José Antonio Rodríguez Sosa, officier de la Marine de Guerre de Cuba Républicaine et activiste en exil depuis plus de six décennies, est décédé le 4 septembre dans un hôpital à Miami à l'âge de 87 ans, entouré de sa famille.
La Asamblea de la Résistance Cubaine a annoncé publiquement son décès par le biais d'un communiqué diffusé ce vendredi par Martí Noticias. L'organisation a souligné que Rodríguez Sosa, né à La Havane le 12 décembre 1938, a consacré toute sa vie à lutter contre la dictature communiste dès le moment où elle s'est installée sur l'île.
Diplômé de la dernière promotion de cadets de l'Académie Navale de Mariel —la principale institution de formation d'officiers navals de la Cuba républicaine—, Rodríguez Sosa a rejeté les propositions du castrisme dans les premiers mois du régime et s'est immédiatement intégré à la résistance en exil.
Orlando Gutiérrez-Boronat, secrétaire national de l'Assemblée de la Résistance Cubaine, a dressé un portrait de son parcours : « Il a dirigé de nombreuses flottilles au large des côtes cubaines, a été un entrepreneur prospère et a dirigé l'Association des Missions Spéciales ».
En outre, il a souligné que Rodríguez Sosa «était dans le groupe de patriotes cubains accusés d'avoir tenté d'assassiner Fidel Castro à Isla Margarita lors du Sommet ibéro-américain de 1997, mais il a été acquitté de cette accusation. C'était un homme de bien, un patriote et un homme intègre».
L'épisode de l'île Margarita auquel fait référence Gutiérrez-Boronat a été l'un des cas les plus médiatisés de l'activisme anti-castriste des années quatre-vingt-dix.
La VII Cumbre ibéro-américaine s'est tenue au Venezuela les 8 et 9 novembre 1997. Des semaines auparavant, les autorités de Porto Rico avaient intercepté une embarcation avec quatre Cubains à bord et un arsenal comprenant des fusils de gros calibre. Le gouvernement cubain a attribué l'opération à des militants de l'exil de Miami ; Rodríguez Sosa figurait parmi les accusés, mais a été acquitté.
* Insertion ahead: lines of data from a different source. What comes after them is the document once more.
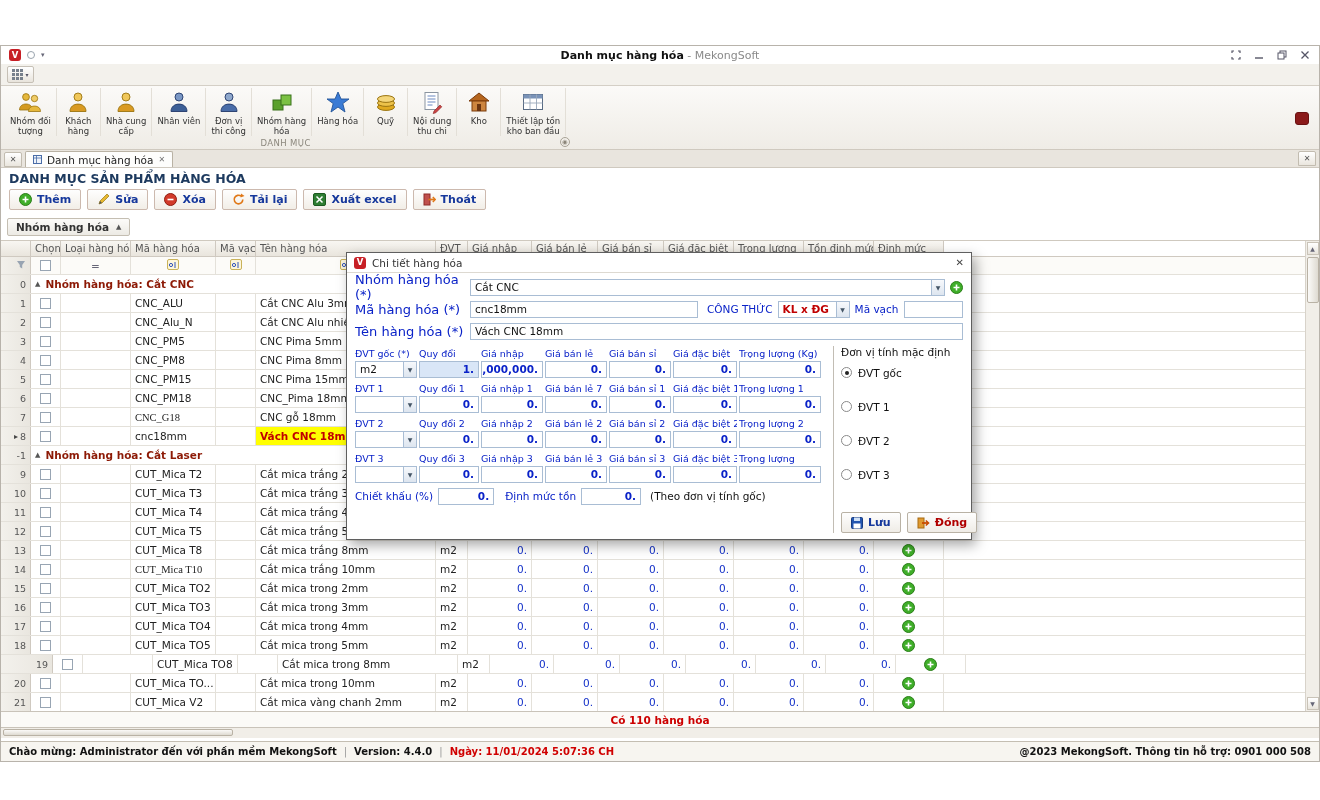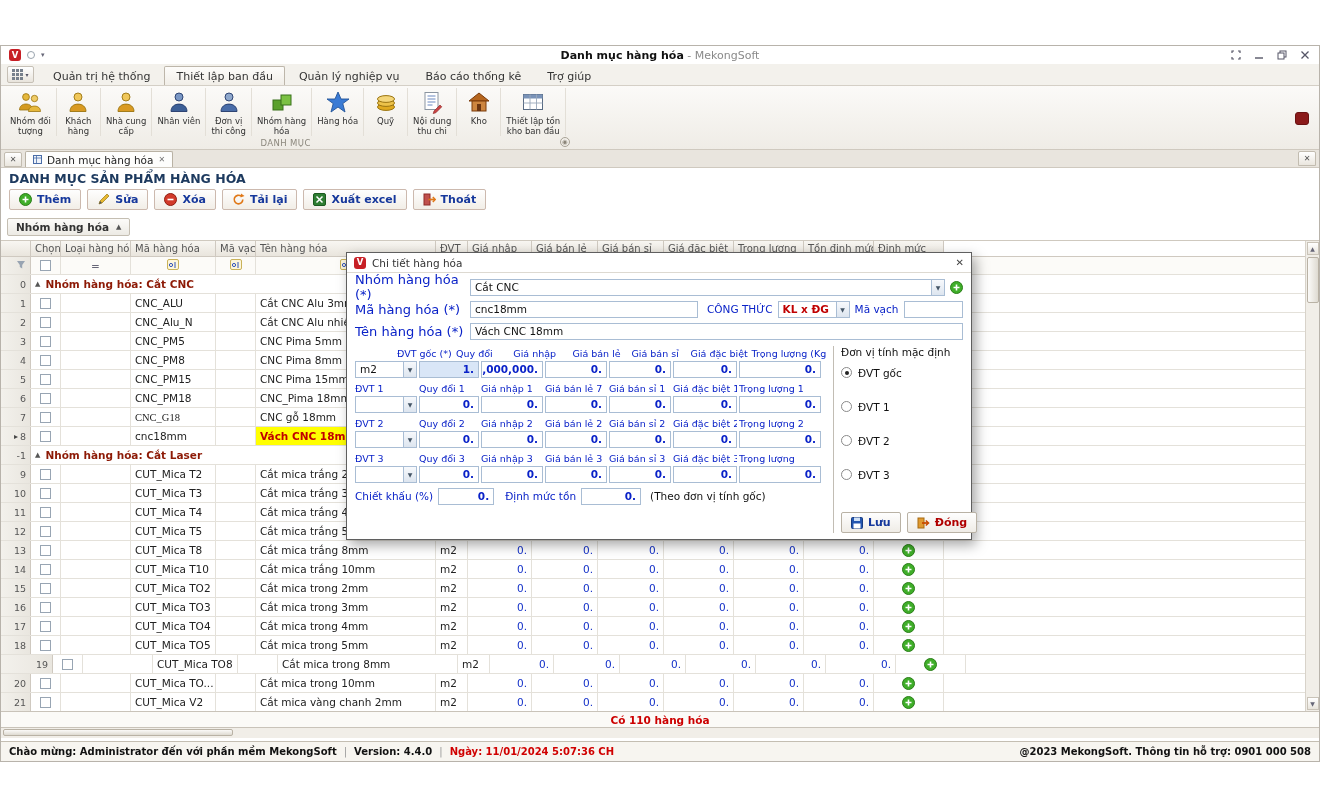"Quản trị hệ thống" div { html: <div> <div>Quản trị hệ thống</div> <div>Thiết lập ban đầu</div> <div>Quản lý nghiệp vụ</div> <div>Báo cáo thống kê</div> <div>Trợ giúp</div> </div> -> none }
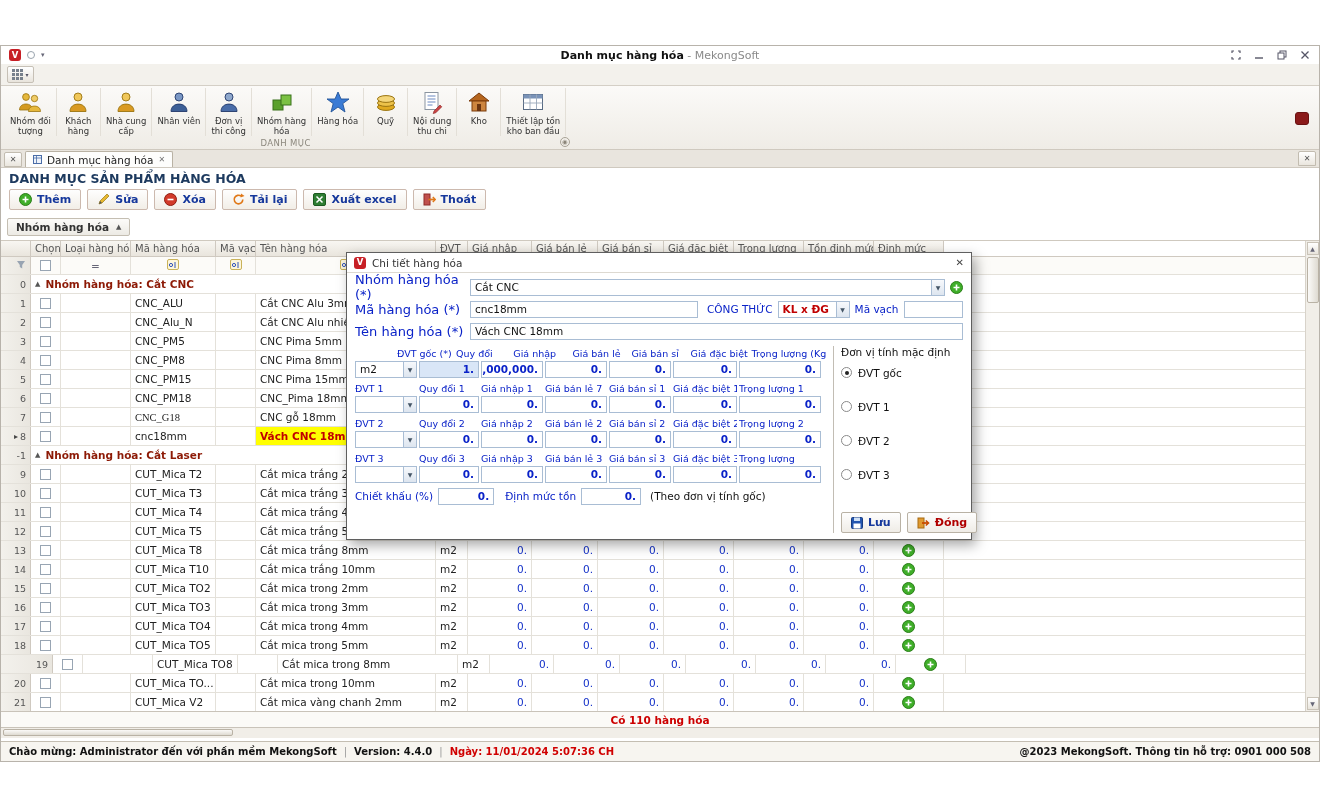"ĐVT gốc (*)" span { margin-left: 42px -> none }
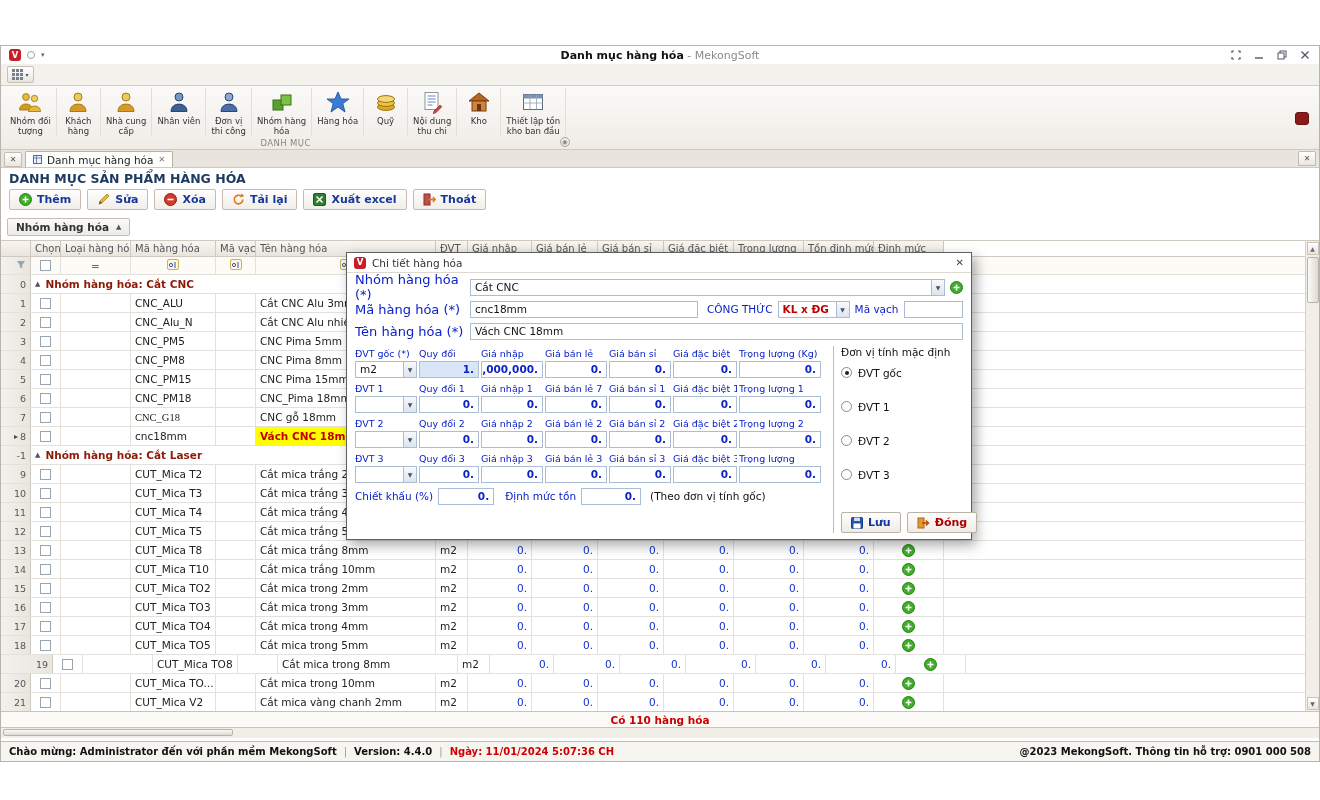"CUT_Mica T10" div.gcell { font-family: none -> Liberation Serif, serif }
Au cours de sa vie en exil, il a également construit une carrière professionnelle réussie et a gardé vivante son engagement aux côtés de son frère Alexis, qui est décédé des années avant lui.
Le communiqué de l'Assemblée de la Résistance Cubaine a souligné que « depuis l'arrivée du castrisme à Cuba en 1959, jusqu'à ses derniers jours, il a consacré sa vie à la lutte pour la liberté de Cuba et à combattre le communisme ».
L'organisation, qui en mars de cette année a signé l'Accord de Libération de Cuba avec plus de trente organisations de l'exil, a été l'un des espaces où Rodríguez Sosa a maintenu son engagement jusqu'à la fin.
Reinol Rodríguez, ami des frères Rodríguez Sosa, a résumé avec simplicité le poids de cette perte pour la communauté de l'exil : « Aux côtés de son frère Alexis, décédé il y a quelques années, il a lutté pour rendre la liberté à Cuba. Un cubain de plus qui meurt en exil sans renoncer à son rêve de voir Cuba libre ».